→ **GIVEN ENTRIES**:
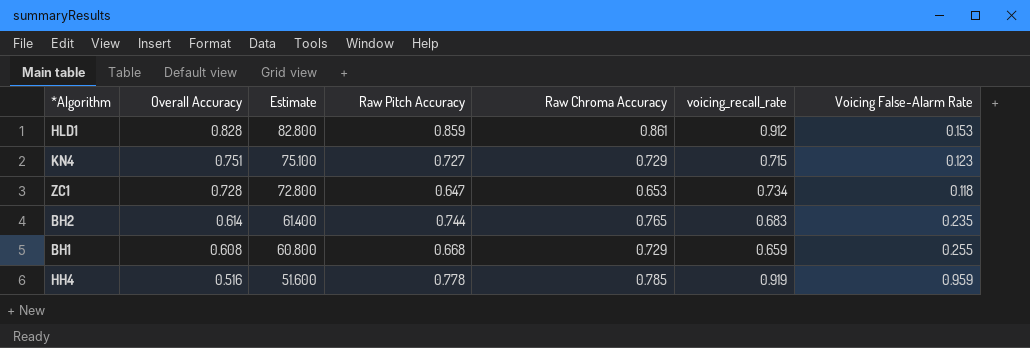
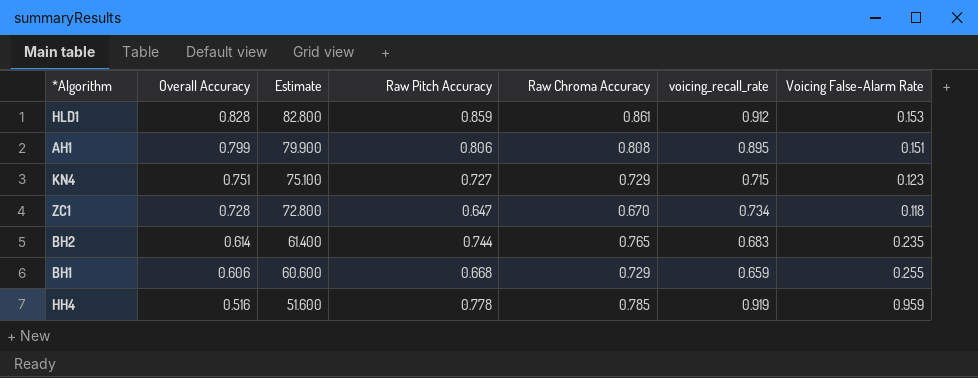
row AH1: none -> 0.799 | 79.900 | 0.806 | 0.808 | 0.895 | 0.151
ZC1 | Raw Chroma Accuracy: 0.653 -> 0.670
BH1 | Overall Accuracy: 0.608 -> 0.606
BH1 | Estimate: 60.800 -> 60.600

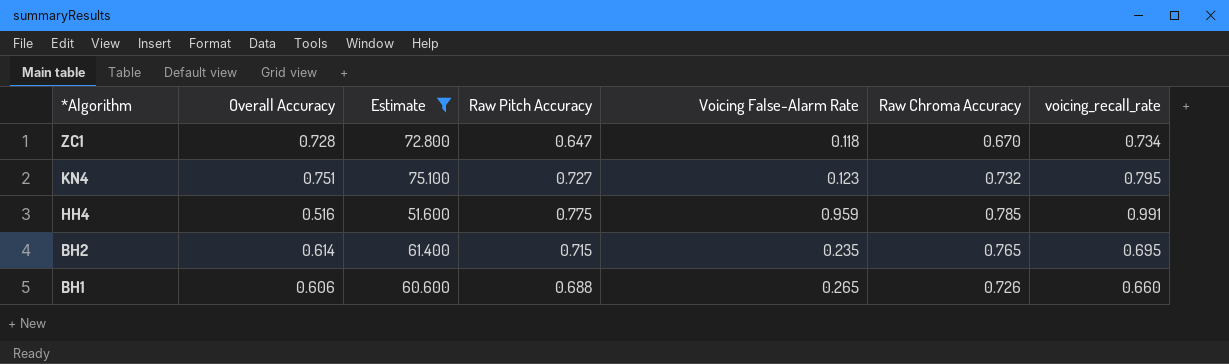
filter: none -> Estimate <= 75.100
row order: Overall Accuracy descending -> *Algorithm descending
column Voicing False-Alarm Rate | position: 7 -> 5
KN4 | Raw Chroma Accuracy: 0.729 -> 0.732
KN4 | voicing_recall_rate: 0.715 -> 0.795
HH4 | Raw Pitch Accuracy: 0.778 -> 0.775
HH4 | voicing_recall_rate: 0.919 -> 0.991
BH2 | Raw Pitch Accuracy: 0.744 -> 0.715
BH2 | voicing_recall_rate: 0.683 -> 0.695
BH1 | Raw Pitch Accuracy: 0.668 -> 0.688
BH1 | Voicing False-Alarm Rate: 0.255 -> 0.265
BH1 | Raw Chroma Accuracy: 0.729 -> 0.726
BH1 | voicing_recall_rate: 0.659 -> 0.660

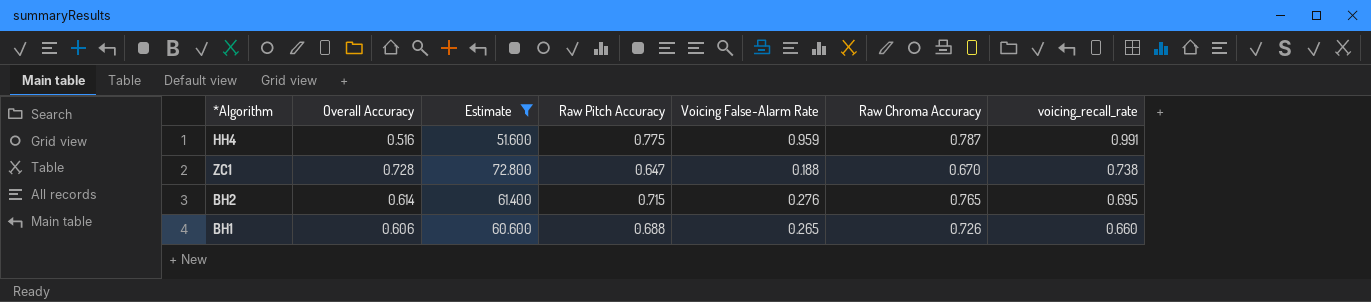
row order: *Algorithm descending -> voicing_recall_rate descending
row KN4: 0.751 | 75.100 | 0.727 | 0.123 | 0.732 | 0.795 -> none
HH4 | Raw Chroma Accuracy: 0.785 -> 0.787
ZC1 | Voicing False-Alarm Rate: 0.118 -> 0.188
ZC1 | voicing_recall_rate: 0.734 -> 0.738
BH2 | Voicing False-Alarm Rate: 0.235 -> 0.276

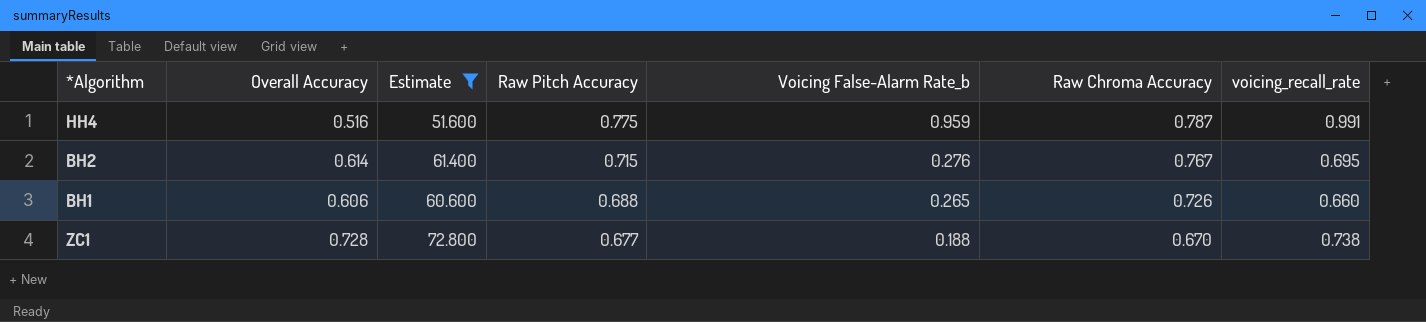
row order: voicing_recall_rate descending -> Raw Pitch Accuracy descending
column name: Voicing False-Alarm Rate -> Voicing False-Alarm Rate_b
BH2 | Raw Chroma Accuracy: 0.765 -> 0.767
ZC1 | Raw Pitch Accuracy: 0.647 -> 0.677

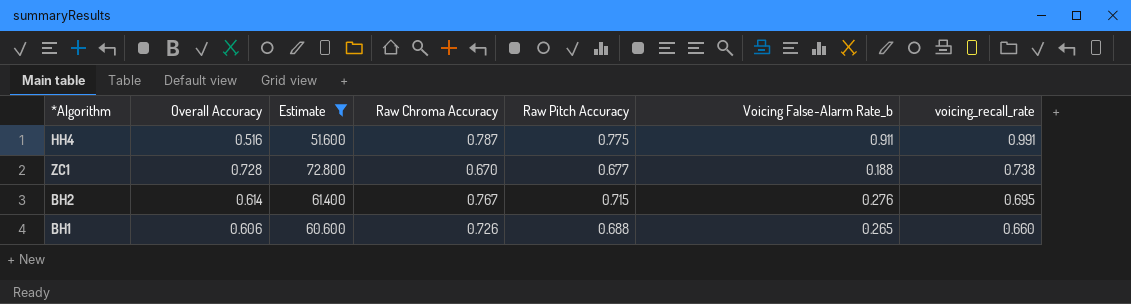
row order: Raw Pitch Accuracy descending -> voicing_recall_rate descending
column Raw Chroma Accuracy | position: 6 -> 4
HH4 | Voicing False-Alarm Rate_b: 0.959 -> 0.911

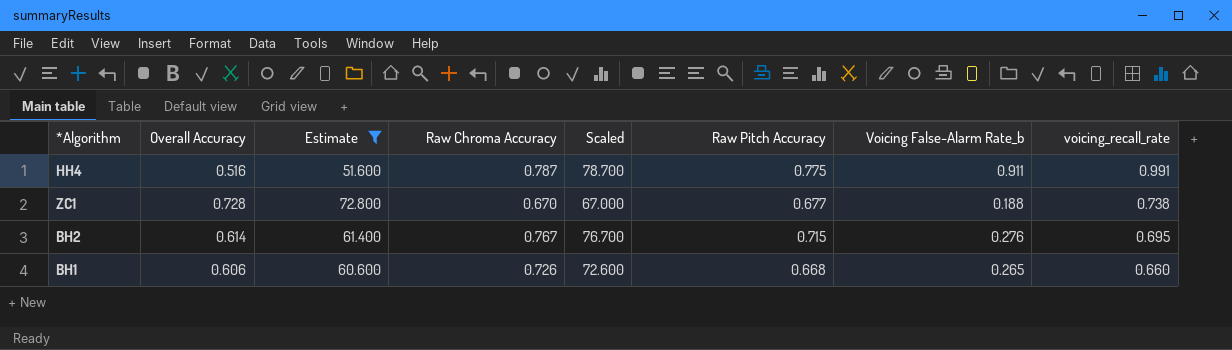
column Scaled | formula: none -> [Raw Chroma Accuracy] * 100
BH1 | Raw Pitch Accuracy: 0.688 -> 0.668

→ **THE PROBLEM**:
Without changing a single word, set down all of the material again and leave out its pictures.

→ **EXPECTED ANSWER**:
row AH1: none -> 0.799 | 79.900 | 0.806 | 0.808 | 0.895 | 0.151
ZC1 | Raw Chroma Accuracy: 0.653 -> 0.670
BH1 | Overall Accuracy: 0.608 -> 0.606
BH1 | Estimate: 60.800 -> 60.600

filter: none -> Estimate <= 75.100
row order: Overall Accuracy descending -> *Algorithm descending
column Voicing False-Alarm Rate | position: 7 -> 5
KN4 | Raw Chroma Accuracy: 0.729 -> 0.732
KN4 | voicing_recall_rate: 0.715 -> 0.795
HH4 | Raw Pitch Accuracy: 0.778 -> 0.775
HH4 | voicing_recall_rate: 0.919 -> 0.991
BH2 | Raw Pitch Accuracy: 0.744 -> 0.715
BH2 | voicing_recall_rate: 0.683 -> 0.695
BH1 | Raw Pitch Accuracy: 0.668 -> 0.688
BH1 | Voicing False-Alarm Rate: 0.255 -> 0.265
BH1 | Raw Chroma Accuracy: 0.729 -> 0.726
BH1 | voicing_recall_rate: 0.659 -> 0.660

row order: *Algorithm descending -> voicing_recall_rate descending
row KN4: 0.751 | 75.100 | 0.727 | 0.123 | 0.732 | 0.795 -> none
HH4 | Raw Chroma Accuracy: 0.785 -> 0.787
ZC1 | Voicing False-Alarm Rate: 0.118 -> 0.188
ZC1 | voicing_recall_rate: 0.734 -> 0.738
BH2 | Voicing False-Alarm Rate: 0.235 -> 0.276

row order: voicing_recall_rate descending -> Raw Pitch Accuracy descending
column name: Voicing False-Alarm Rate -> Voicing False-Alarm Rate_b
BH2 | Raw Chroma Accuracy: 0.765 -> 0.767
ZC1 | Raw Pitch Accuracy: 0.647 -> 0.677

row order: Raw Pitch Accuracy descending -> voicing_recall_rate descending
column Raw Chroma Accuracy | position: 6 -> 4
HH4 | Voicing False-Alarm Rate_b: 0.959 -> 0.911

column Scaled | formula: none -> [Raw Chroma Accuracy] * 100
BH1 | Raw Pitch Accuracy: 0.688 -> 0.668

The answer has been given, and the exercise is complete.